D’un geste paisible, et le regard plein de sympathie, elle tend à nouveau son verre à Thomas pour qu’il vienne le reprendre.

« Car si vous n’êtes pas fou, et que je ne suis pas folle, alors il y a bien là un mystère à élucider. Et croyez-le ou non, mais j’ai peut-être bien rencontré quelqu’un dans votre situation. Alors haut les cœurs ! » Elle lève son verre pour venir trinquer avec celui qu’elle lui a collé à nouveau dans la main. « A défaut de pouvoir tirer tout ça au clair, essayons déjà de…
- Dites voir, quand vous aurez fini de comploter, vous passerez à table. »

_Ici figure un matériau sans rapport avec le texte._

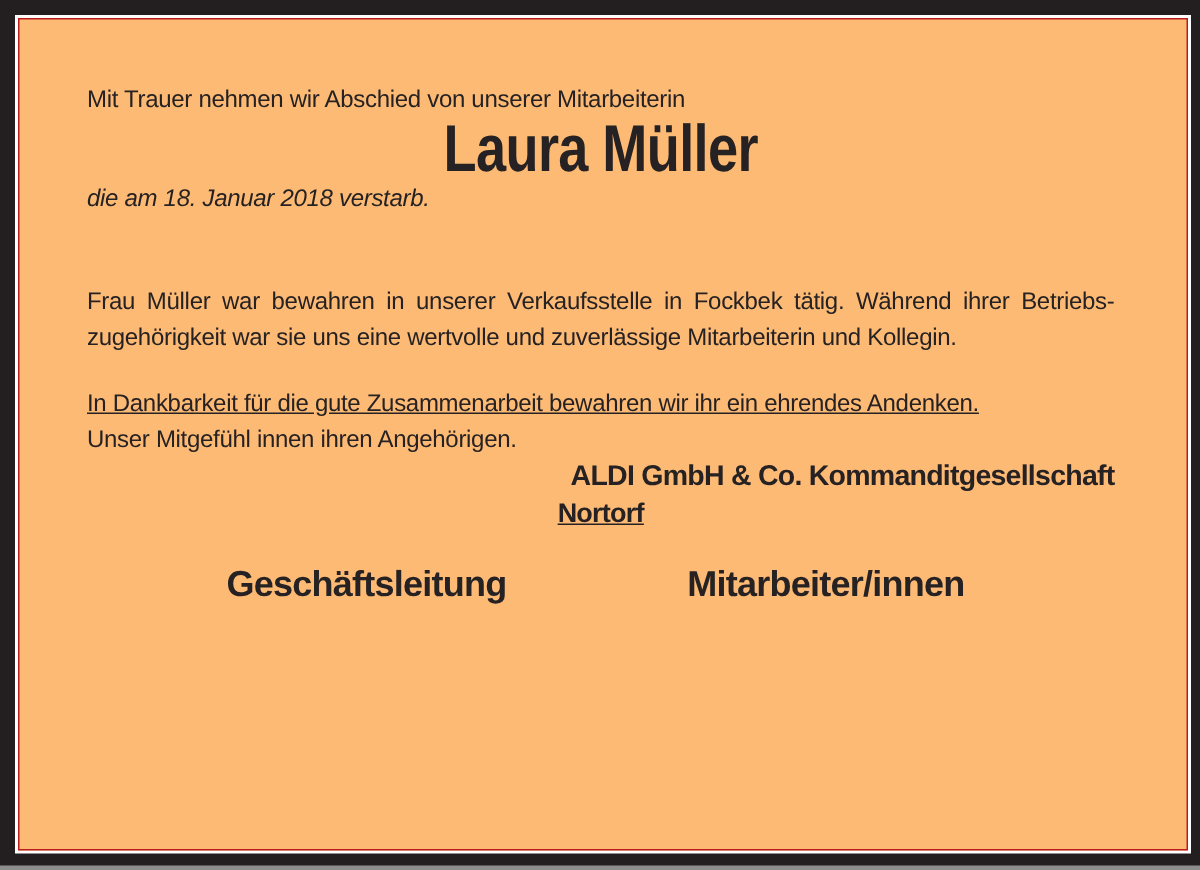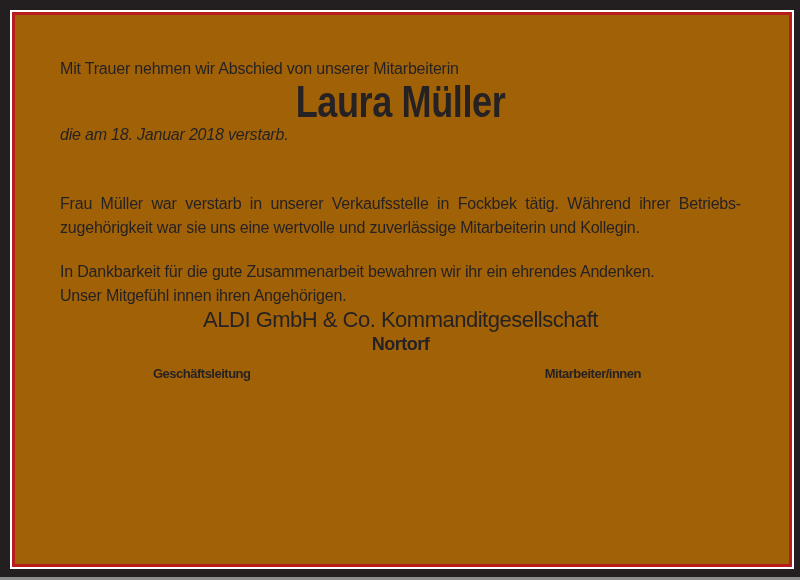--- a/index.html
+++ b/index.html
@@ -29,8 +29,8 @@
     width: 100%;
     height: 100%;
     box-sizing: border-box;
-    border: 3px solid #b91c1c;
-    background: #a16207;
+    border: 1px solid #b91c1c;
+    background: #fdba74;
     overflow: hidden;
   }
   .content {

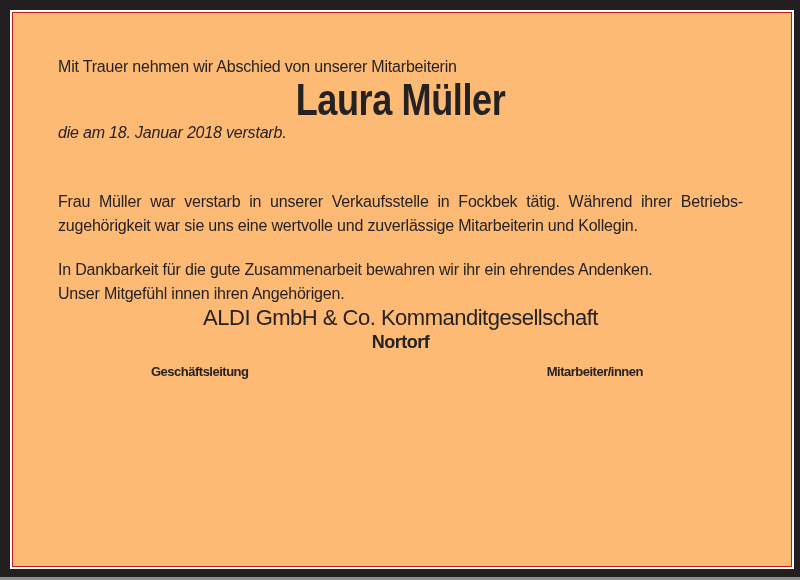--- a/index.html
+++ b/index.html
@@ -122,7 +122,7 @@
 
       <p class="death-line">die am 18. Januar 2018 verstarb.</p>
 
-      <p class="para first justified">Frau Müller war verstarb in unserer Verkaufsstelle in Fockbek tätig. Während ihrer Betriebs-</p>
+      <p class="para first justified">Frau Müller war bewahren in unserer Verkaufsstelle in Fockbek tätig. Während ihrer Betriebs-</p>
       <p class="para">zugehörigkeit war sie uns eine wertvolle und zuverlässige Mitarbeiterin und Kollegin.</p>
 
       <p class="para gap-above">In Dankbarkeit für die gute Zusammenarbeit bewahren wir ihr ein ehrendes Andenken.</p>

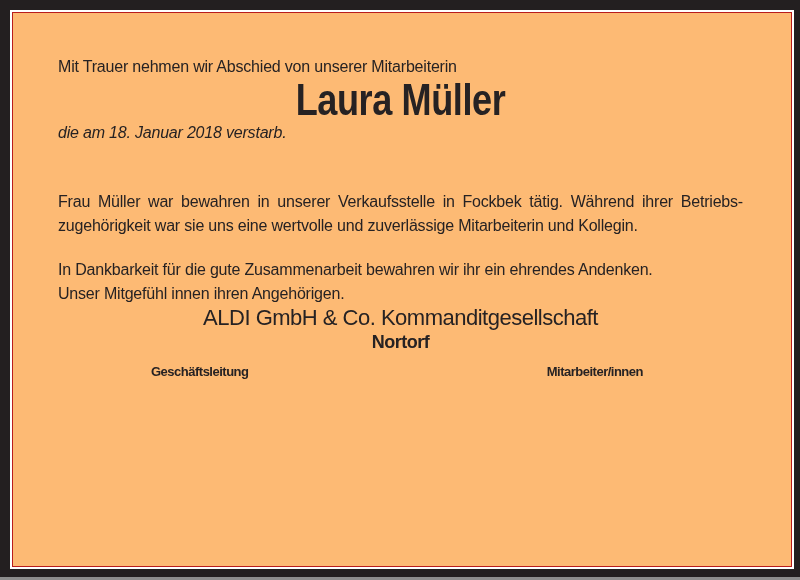--- a/index.html
+++ b/index.html
@@ -75,7 +75,7 @@
     text-align: justify;
     text-align-last: justify;
   }
-  .para.gap-above { margin-top: 20px; }
+  .para.gap-above { margin-top: 20px; text-decoration: underline; }
   .company {
     margin-top: 40px;
     text-align: center;

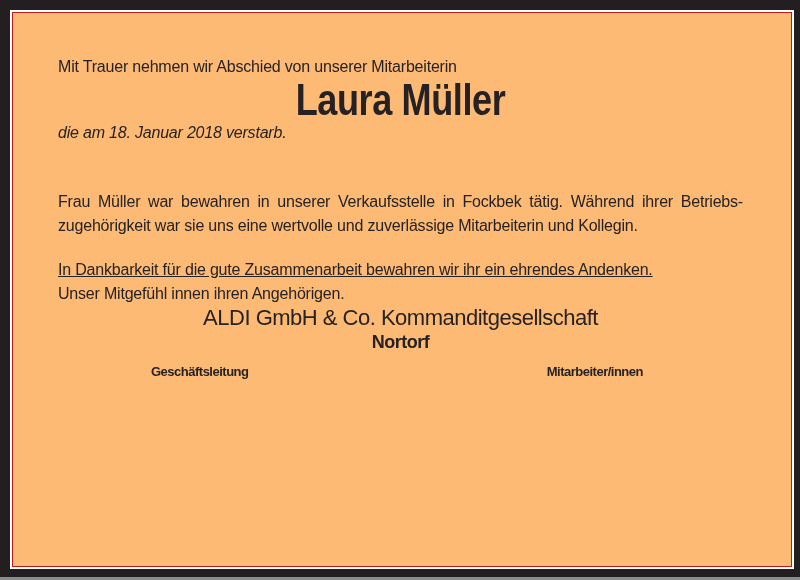--- a/index.html
+++ b/index.html
@@ -78,10 +78,10 @@
   .para.gap-above { margin-top: 20px; text-decoration: underline; }
   .company {
     margin-top: 40px;
-    text-align: center;
-    font-size: 22px;
+    text-align: right;
+    font-size: 19px;
     line-height: 24px;
-    font-weight: normal;
+    font-weight: bold;
     letter-spacing: -0.5px;
   }
   .location {

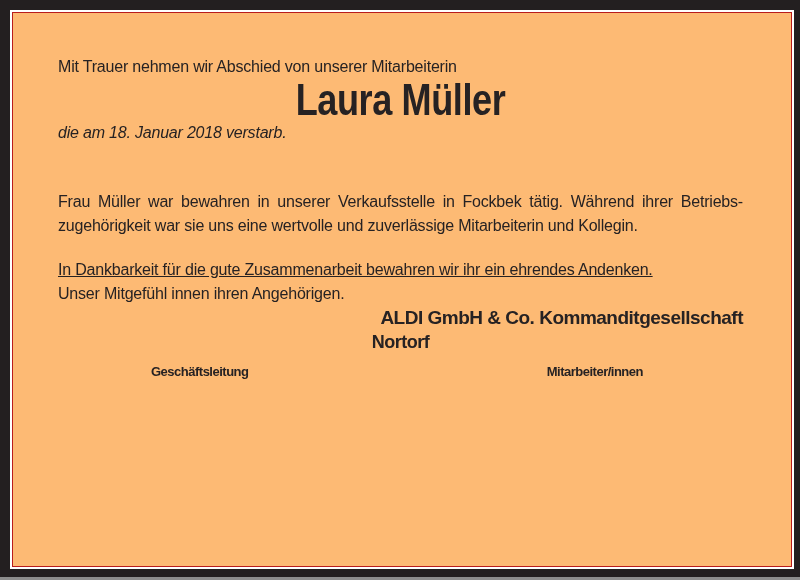--- a/index.html
+++ b/index.html
@@ -90,6 +90,7 @@
     line-height: 24px;
     font-weight: bold;
     letter-spacing: -0.5px;
+    text-decoration: underline;
   }
   .signatories {
     margin: 6px 100px 0 93px;  

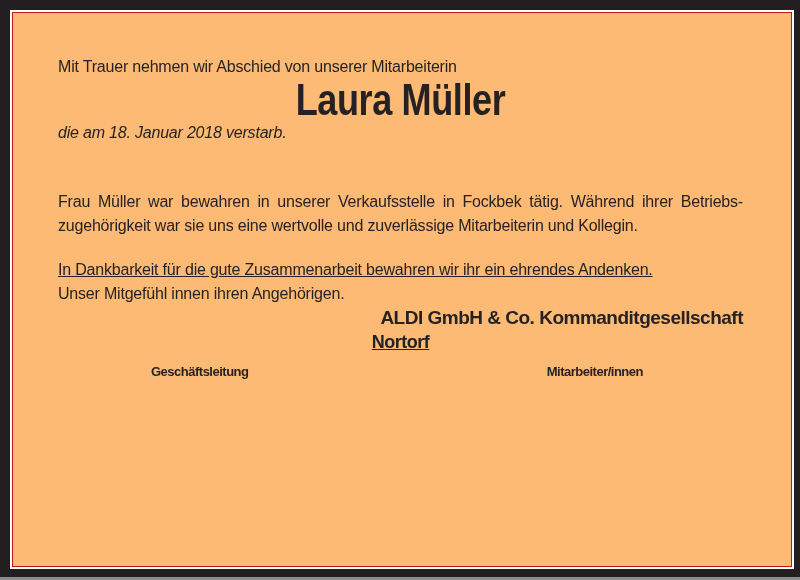--- a/index.html
+++ b/index.html
@@ -93,10 +93,10 @@
     text-decoration: underline;
   }
   .signatories {
-    margin: 6px 100px 0 93px;  
+    margin: 24px 100px 0 93px;  
     display: flex;
     justify-content: space-between;
-    font-size: 13px;
+    font-size: 24px;
     line-height: 24px;
     font-weight: bold;
     letter-spacing: -0.5px;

La voix de Sylvain est plus proche, et manque de surprendre Aline qui n’avait pas prêté attention à ses allées et venues, et alors qu’elle risque une œillade par-dessus sa vieille épaule, elle réalise que les plats ont été acheminés vers la table de la salle à manger. Elle ricane doucement.

« Dieu que tu es ronchon. Personne n’a rendez-vous, je me trompe ?
- Ça frangine, si tu veux manger froid c’est ton problème, mais moi j’ai travaillé, ce matin, et je l’ai bien creuse. Alors ramène ton vieux cul et foutez vous assis sur ces chaises, il faut que je dise les grâces. »


Aline se redresse, un petit toussotement amusé au bord des lèvres. Ses yeux brillent du rire d’un enfant qui se moque d’avoir été grondé.

« S’il faut dire les grâces… »

D’un petit geste de la main qui tient toujours son verre – presque vide, à présent – Aline signale à leur hôte qu’il est préférable de se mettre en route. Chacun retrouve son siège, les verres sont remplis à nouveau, et les serviettes sont dépliées sur les genoux de chacun. Au milieu de la table, patientent, particulièrement alléchants, les petits plats concoctés par Sylvain. Ce dernier attend que tout le monde soit attablé, puis, avec un dernier regard méfiant en direction de Thomas, il dépose ses mains sur la table, ses paumes burinées tournées vers le ciel, et ferme ses paupières le temps d’ânonner d’une voix râpeuse son bénédicité.

« Bénissez-nous, Seigneur, nous et la nourriture que nous allons prendre, et faites-nous-en la grâce d'en bien user pour votre Gloire et pour notre salut.
- Amen. »


Aline se retient très fort de rouler des yeux cette drôle de tradition persistante, seul véritable moment pieux de la vie de son frère, qui autrement ne fréquentais ni les églises ni leurs messes, ni leur curé. Elle ne sait pas bien si c’est la faim – et l’envie d’en finir pour pouvoir servir le repas – qui l’en empêche, ou bien si c’est simplement le souvenir de son grand-père, faisant la même choses, d’innombrables années en arrière.